===== Source data

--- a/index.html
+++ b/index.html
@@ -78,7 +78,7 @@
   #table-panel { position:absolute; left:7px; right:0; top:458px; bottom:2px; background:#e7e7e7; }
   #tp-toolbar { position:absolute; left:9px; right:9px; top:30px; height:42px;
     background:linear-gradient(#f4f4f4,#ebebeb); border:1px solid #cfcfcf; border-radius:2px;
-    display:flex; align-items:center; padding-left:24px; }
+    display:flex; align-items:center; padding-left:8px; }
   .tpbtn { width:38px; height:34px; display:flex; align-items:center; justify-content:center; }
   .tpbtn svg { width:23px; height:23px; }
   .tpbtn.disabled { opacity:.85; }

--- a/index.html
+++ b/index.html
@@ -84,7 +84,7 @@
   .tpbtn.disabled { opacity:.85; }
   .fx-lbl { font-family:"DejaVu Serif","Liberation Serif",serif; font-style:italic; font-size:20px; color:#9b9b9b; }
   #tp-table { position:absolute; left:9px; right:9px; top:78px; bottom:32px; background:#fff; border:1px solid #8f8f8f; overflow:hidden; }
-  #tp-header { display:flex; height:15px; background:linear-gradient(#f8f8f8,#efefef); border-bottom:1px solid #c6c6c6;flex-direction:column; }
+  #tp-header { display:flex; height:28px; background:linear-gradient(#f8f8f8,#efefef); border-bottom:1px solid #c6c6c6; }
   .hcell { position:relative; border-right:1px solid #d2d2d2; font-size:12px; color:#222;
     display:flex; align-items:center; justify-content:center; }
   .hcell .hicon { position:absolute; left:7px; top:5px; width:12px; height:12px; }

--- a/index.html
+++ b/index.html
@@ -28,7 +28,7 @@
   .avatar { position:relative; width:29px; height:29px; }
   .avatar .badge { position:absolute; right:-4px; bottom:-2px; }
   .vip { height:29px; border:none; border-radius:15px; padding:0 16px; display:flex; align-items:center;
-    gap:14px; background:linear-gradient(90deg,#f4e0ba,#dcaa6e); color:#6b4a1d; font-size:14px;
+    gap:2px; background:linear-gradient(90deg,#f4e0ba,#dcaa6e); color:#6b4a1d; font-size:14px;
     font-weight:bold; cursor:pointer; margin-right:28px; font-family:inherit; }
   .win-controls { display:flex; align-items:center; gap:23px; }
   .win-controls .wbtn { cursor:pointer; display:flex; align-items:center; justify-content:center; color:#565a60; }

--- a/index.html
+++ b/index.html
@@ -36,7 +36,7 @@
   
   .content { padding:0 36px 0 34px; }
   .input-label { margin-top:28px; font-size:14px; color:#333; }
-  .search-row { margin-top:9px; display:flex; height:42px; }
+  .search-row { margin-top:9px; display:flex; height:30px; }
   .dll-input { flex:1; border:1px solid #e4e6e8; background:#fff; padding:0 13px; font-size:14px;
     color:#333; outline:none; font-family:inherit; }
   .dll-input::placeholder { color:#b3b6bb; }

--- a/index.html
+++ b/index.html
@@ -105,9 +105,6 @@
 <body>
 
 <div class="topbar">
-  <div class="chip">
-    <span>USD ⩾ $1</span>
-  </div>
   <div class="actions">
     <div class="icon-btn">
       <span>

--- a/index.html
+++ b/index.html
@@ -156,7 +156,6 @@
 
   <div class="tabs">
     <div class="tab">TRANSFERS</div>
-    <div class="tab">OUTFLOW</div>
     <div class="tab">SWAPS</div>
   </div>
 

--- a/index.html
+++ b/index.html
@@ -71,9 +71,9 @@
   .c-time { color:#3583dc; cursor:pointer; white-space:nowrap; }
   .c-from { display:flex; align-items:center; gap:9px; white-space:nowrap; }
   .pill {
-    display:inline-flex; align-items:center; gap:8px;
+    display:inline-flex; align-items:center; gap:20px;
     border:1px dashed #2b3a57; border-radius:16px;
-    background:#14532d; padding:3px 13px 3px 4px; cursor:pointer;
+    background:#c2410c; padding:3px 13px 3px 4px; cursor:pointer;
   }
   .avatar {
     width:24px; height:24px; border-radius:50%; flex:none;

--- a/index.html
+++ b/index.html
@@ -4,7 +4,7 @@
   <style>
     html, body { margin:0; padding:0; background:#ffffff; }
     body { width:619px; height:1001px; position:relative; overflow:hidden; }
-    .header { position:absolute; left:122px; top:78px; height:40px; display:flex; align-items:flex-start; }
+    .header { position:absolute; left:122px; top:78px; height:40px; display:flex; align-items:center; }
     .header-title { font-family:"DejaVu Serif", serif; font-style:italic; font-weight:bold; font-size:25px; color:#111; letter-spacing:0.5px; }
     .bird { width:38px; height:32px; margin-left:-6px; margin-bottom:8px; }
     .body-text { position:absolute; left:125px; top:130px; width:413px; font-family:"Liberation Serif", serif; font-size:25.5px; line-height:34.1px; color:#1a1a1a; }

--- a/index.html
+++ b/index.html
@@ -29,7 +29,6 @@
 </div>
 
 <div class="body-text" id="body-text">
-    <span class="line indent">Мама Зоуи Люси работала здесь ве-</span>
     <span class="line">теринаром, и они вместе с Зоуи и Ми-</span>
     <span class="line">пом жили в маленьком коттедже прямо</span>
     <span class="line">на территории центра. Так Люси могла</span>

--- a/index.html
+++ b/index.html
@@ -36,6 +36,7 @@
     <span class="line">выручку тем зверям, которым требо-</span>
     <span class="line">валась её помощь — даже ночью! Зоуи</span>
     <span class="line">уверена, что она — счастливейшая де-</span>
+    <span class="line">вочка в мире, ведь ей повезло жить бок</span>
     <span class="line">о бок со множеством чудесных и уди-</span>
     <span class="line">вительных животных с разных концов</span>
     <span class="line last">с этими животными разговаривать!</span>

==========

Show all lines in the records above that hold "Зоуи".

-    <span class="line indent">Мама Зоуи Люси работала здесь ве-</span>
     <span class="line">теринаром, и они вместе с Зоуи и Ми-</span>
     <span class="line">валась её помощь — даже ночью! Зоуи</span>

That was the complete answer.